## WHAT THIS TASK INVOLVES
Which lines in the data below contain the word "none"? Return each of them.
Start of DATA
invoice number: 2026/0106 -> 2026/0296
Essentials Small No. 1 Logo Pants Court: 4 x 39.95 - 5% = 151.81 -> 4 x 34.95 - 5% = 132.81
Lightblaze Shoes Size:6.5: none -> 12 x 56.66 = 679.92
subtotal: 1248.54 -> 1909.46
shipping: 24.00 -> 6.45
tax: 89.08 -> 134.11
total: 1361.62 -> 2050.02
End of DATA
Start of DATA
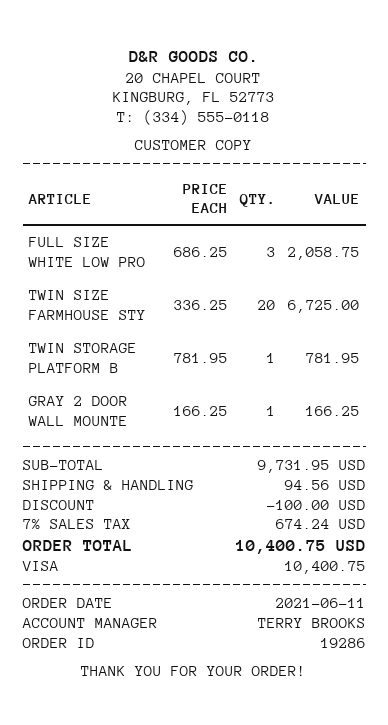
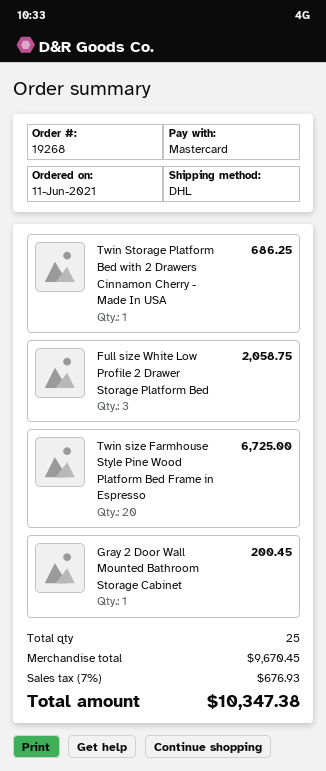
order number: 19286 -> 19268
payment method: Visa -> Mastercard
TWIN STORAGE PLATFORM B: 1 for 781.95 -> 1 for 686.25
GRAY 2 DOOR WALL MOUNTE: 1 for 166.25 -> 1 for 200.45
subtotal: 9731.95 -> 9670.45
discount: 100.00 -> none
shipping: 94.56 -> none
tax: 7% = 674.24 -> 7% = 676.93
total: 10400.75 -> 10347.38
End of DATA
## RESULT OF THE TASK
Lightblaze Shoes Size:6.5: none -> 12 x 56.66 = 679.92
discount: 100.00 -> none
shipping: 94.56 -> none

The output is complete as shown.